# Best relationship of my life and i am killing it??



## ebeatle (Jan 15, 2012)

i there. First, thank you to everyone who has posted on this board. I feel less lonely knowing there are others out there feeling the same way. 

After a series of not nice boy friends, i have managed to meet the best boy friend in the world. I truly don't know a soul like him. He's incredibly attentive, loves me to death, is supportive of everything i do, listens when i need help, is trying everyday to relate to what i'm going through. He holds me when i cry and am shaking, promises to read the self help books i read when i'm upset and only wants to make me happy and nothing less. For some bloody reason, i am scared to death and i can't figure out why. I come from a family of divorce. i was raised by my mother btu still saw my father on occasion. He is not a negative figure in my life in anyway but a partially abcent one. I am a fun, curious, creative, eager woman of 24 and when i am feeling happy, i feel like i can take on the world. However, for some reasons relationships seem to set me into a depressional/anxious state. When i met my now boy friend (who is 19yrs), we began as friends. I met him through my best friend's little brother and soon took him under my wing in university as he was new and was timid. We soon grew closer and after a night of too much drinking, we "hooked up". I was totally thrown and didn't expect it to happen but it did. Feelings grew and now we're together. For such a young person, he's an incredibly old soul and is more mature than many of the 30 year old men i know. So what i don't understand is why i am so anxious?
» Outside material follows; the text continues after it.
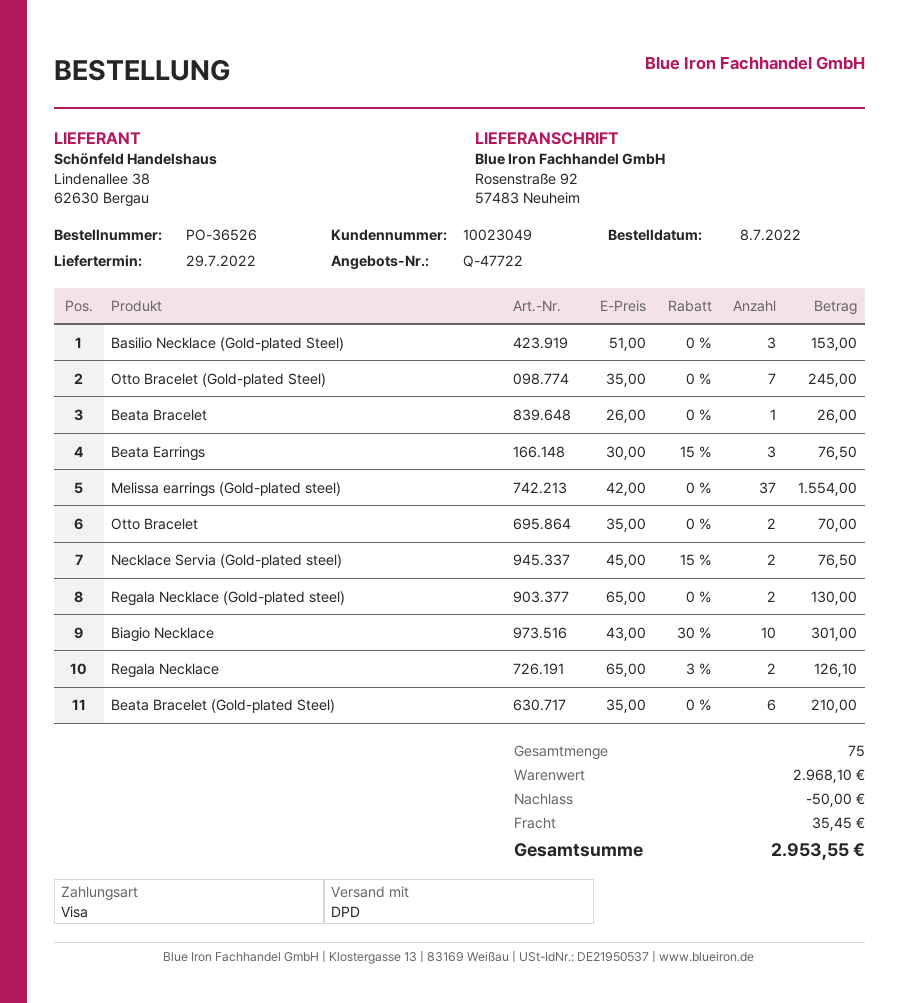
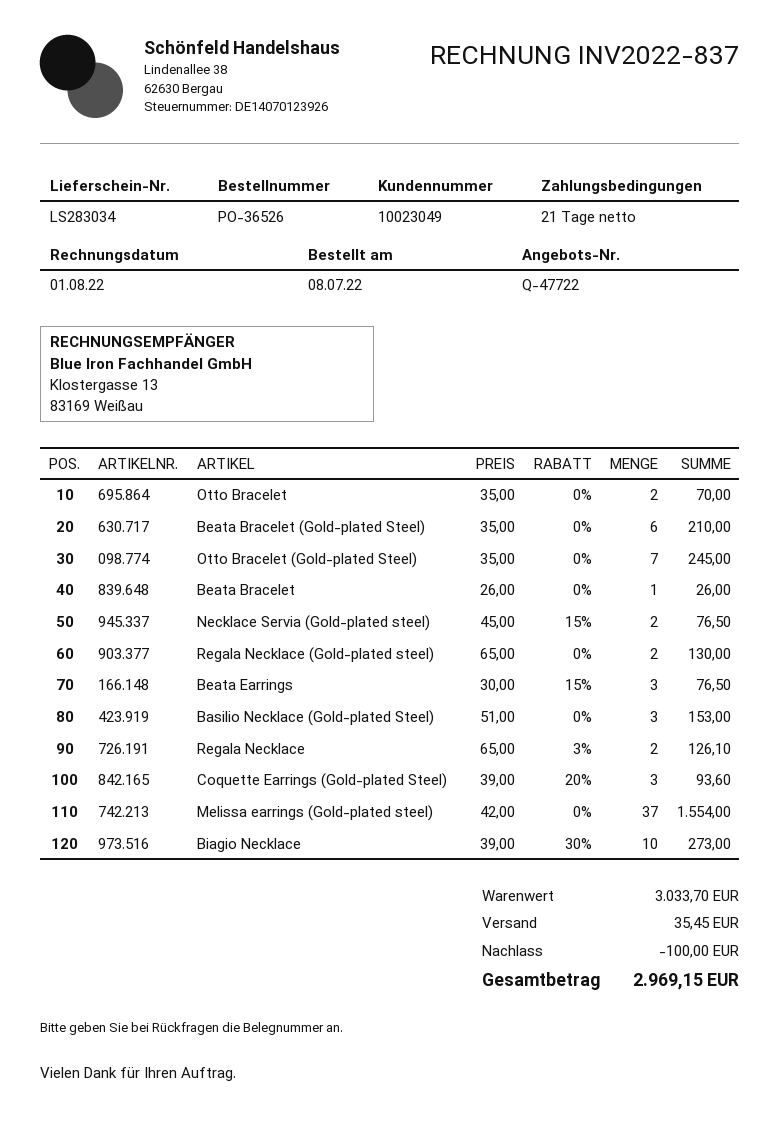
Biagio Necklace: 10 x 43.00 - 30% = 301.00 -> 10 x 39.00 - 30% = 273.00
Coquette Earrings (Gold-plated Steel): none -> 3 x 39.00 - 20% = 93.60
subtotal: 2968.10 -> 3033.70
discount: 50.00 -> 100.00
total: 2953.55 -> 2969.15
For the first while i paniced because i didn't have "over the moon, in love, starry eyed, die for you" feelings, but soon learned those relationships dont necessarly work out. There have been times where i have felt things for him that i never have and soon realised that i loved him after much anxious thinking. However, i am still tryign to talk myself out of being with him. I fear his age a lot of the time and that he's too young for me, too childish at times and acts his age. It is incredibly painful that i feel this way and i hate myself for it. One of my biggest fears is that he loves me more than i love him but i don't know if that's true because when i'm not upset and feeling great, i feel like i love him to death. But more often than not, that is my biggest fear. i know i love him but i feel like he's so deeply in love with me because i'm his first very serious girl friend (and he is the second person i've been brave enough to say "i love you too"). We spend a lot of time together at school and after a while it becomes too much for me and i need my space. Normal yes, but i beat myself up about it because he begins to annoy me by kissing me over and over and over, constantly poking at me and touching me and telling me he loves me over and over and over. Don't get me wrong, i'd rather him over love me than be neglectful, but i just feel like a real jerk havign to tell him to back off. it scares me to hear it sometimes because if feel like i'm just leadign him on in a way because i maybe don't feel as strongly. But i jsut don't know. I love him adn want to be with him but i'm so scared. I have been having panic attacks, talking to everyone, councellors, friends, family. I even am on anti-anxiety medicine now which is helping big time. But i just need to know if i am normal and if what i'm feeling isn't true. I feel like my heart and head aren't in sync and i am afraid. I don't want to hurt him. I am terrified inside that if i break up with him i will be losing the best thing i've ever had. btu i can't seem to shake the thought from my head permanently. What do i do? Am i wrong for feeling this way? Has anyone else felt like this? how are your relationships? Please... i need advice.


----------



## EleGirl (Dec 3, 2011)

I think yu need to go to counseling and work through this. 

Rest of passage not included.